**What needs to be done:** Copy out the data in full and exactly, passing over the pictures.

**Change detection outputs:**
********
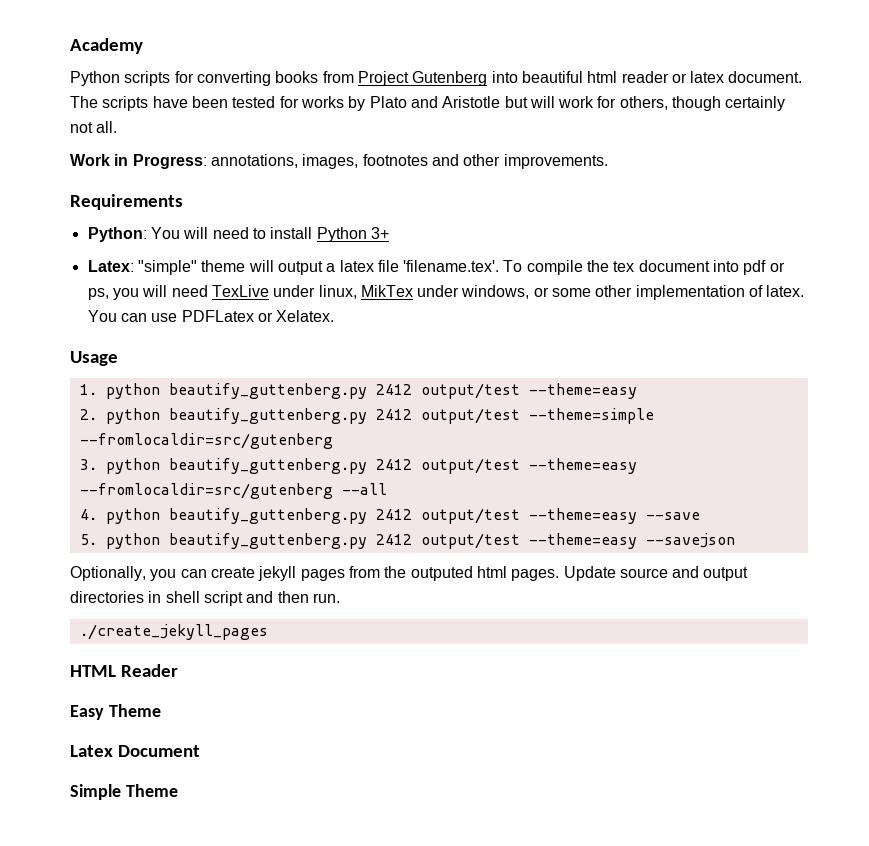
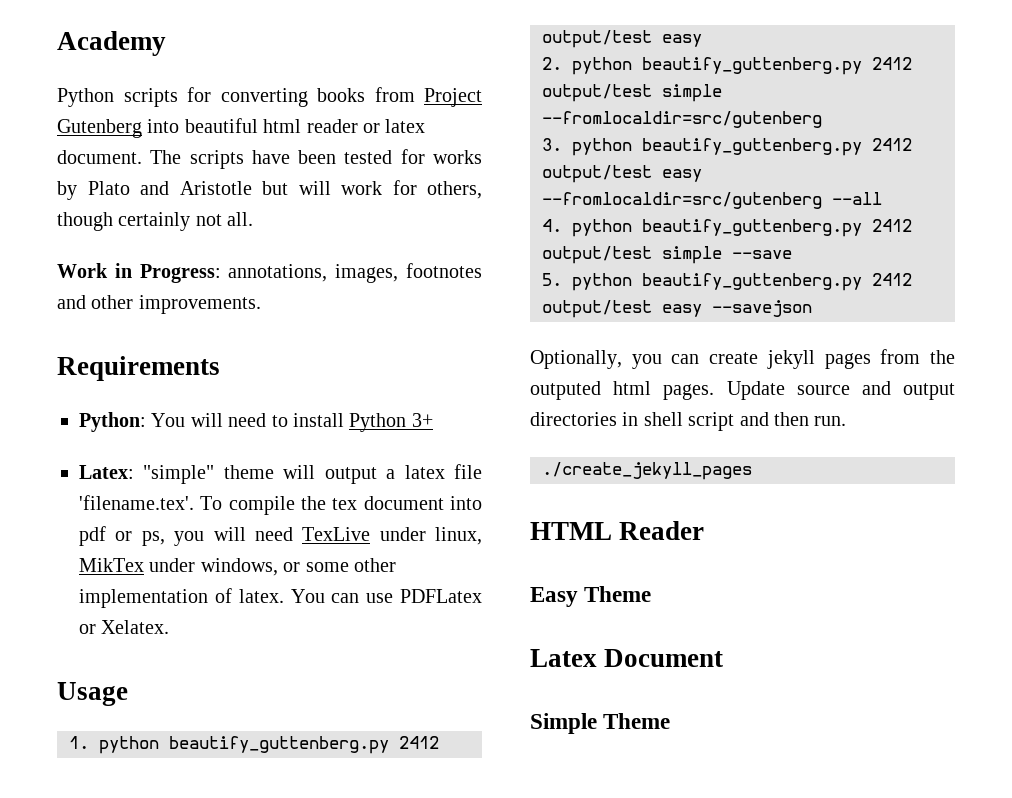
[528,383,637,399] --theme=easy -> [662,34,702,47] easy
[528,408,654,424] --theme=simple -> [662,84,722,102] simple
[528,458,637,474] --theme=easy -> [662,169,702,182] easy
[528,508,637,524] --theme=easy -> [662,246,722,264] simple
[528,533,637,549] --theme=easy -> [662,304,702,317] easy

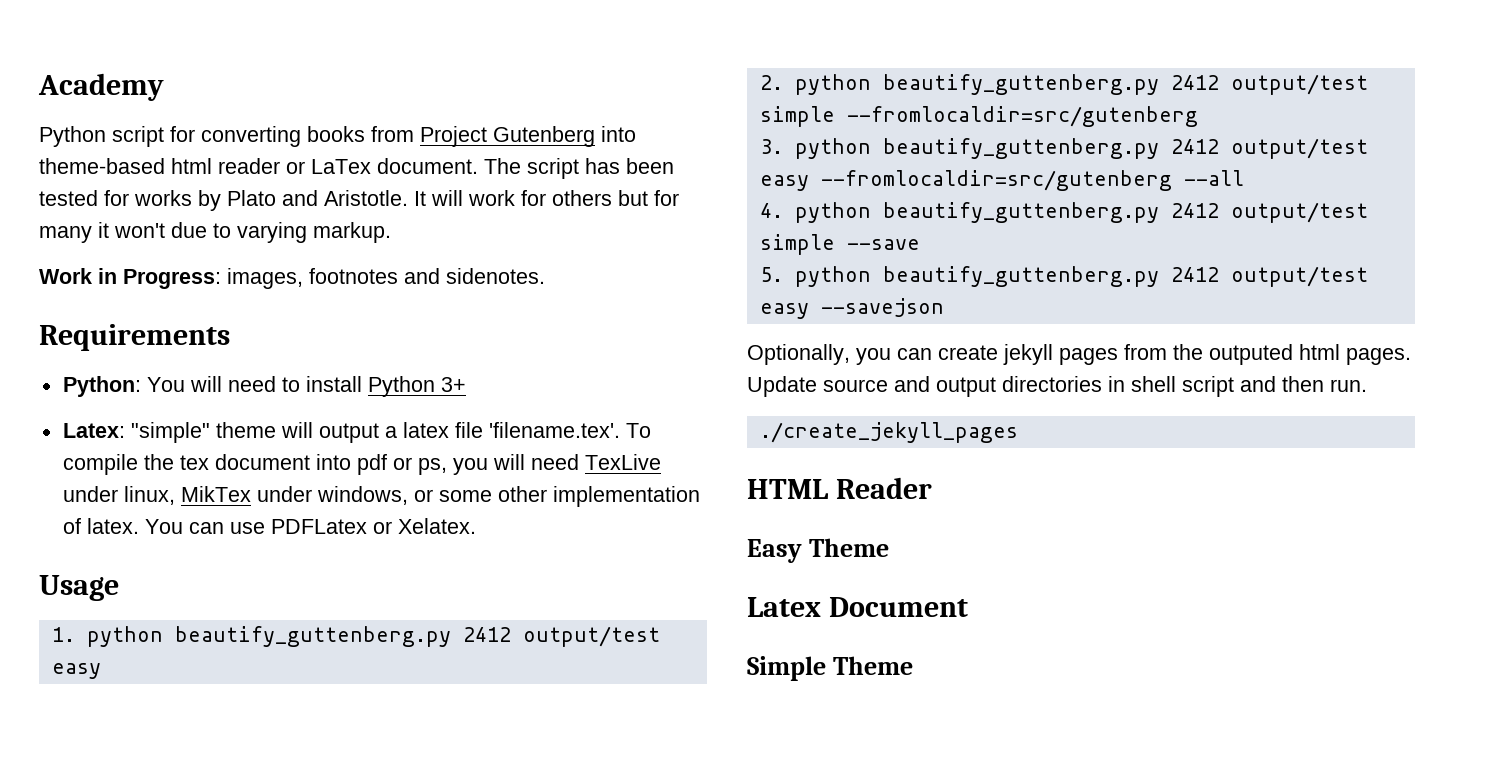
[123,88,178,107] scripts -> [112,126,164,147] script
[184,118,258,133] beautiful -> [39,158,165,174] theme-based
[385,119,426,133] latex -> [311,159,371,174] LaTex
[189,150,290,169] scripts have -> [527,158,620,179] script has
[179,181,288,195] Aristotle but -> [324,190,426,206] Aristotle. It
[427,181,482,199] [57,212,254,231] others, though certainly not all. -> [552,190,679,206] [39,222,391,243] others but for many it won't due to varying markup.
[228,264,328,282] annotations, -> (221, 279) none
[91,295,261,314] other improvements. -> [446,268,545,284] sidenotes.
********
**Response to this exercise:**
[528,383,637,399] --theme=easy -> [662,34,702,47] easy
[528,408,654,424] --theme=simple -> [662,84,722,102] simple
[528,458,637,474] --theme=easy -> [662,169,702,182] easy
[528,508,637,524] --theme=easy -> [662,246,722,264] simple
[528,533,637,549] --theme=easy -> [662,304,702,317] easy

[123,88,178,107] scripts -> [112,126,164,147] script
[184,118,258,133] beautiful -> [39,158,165,174] theme-based
[385,119,426,133] latex -> [311,159,371,174] LaTex
[189,150,290,169] scripts have -> [527,158,620,179] script has
[179,181,288,195] Aristotle but -> [324,190,426,206] Aristotle. It
[427,181,482,199] [57,212,254,231] others, though certainly not all. -> [552,190,679,206] [39,222,391,243] others but for many it won't due to varying markup.
[228,264,328,282] annotations, -> (221, 279) none
[91,295,261,314] other improvements. -> [446,268,545,284] sidenotes.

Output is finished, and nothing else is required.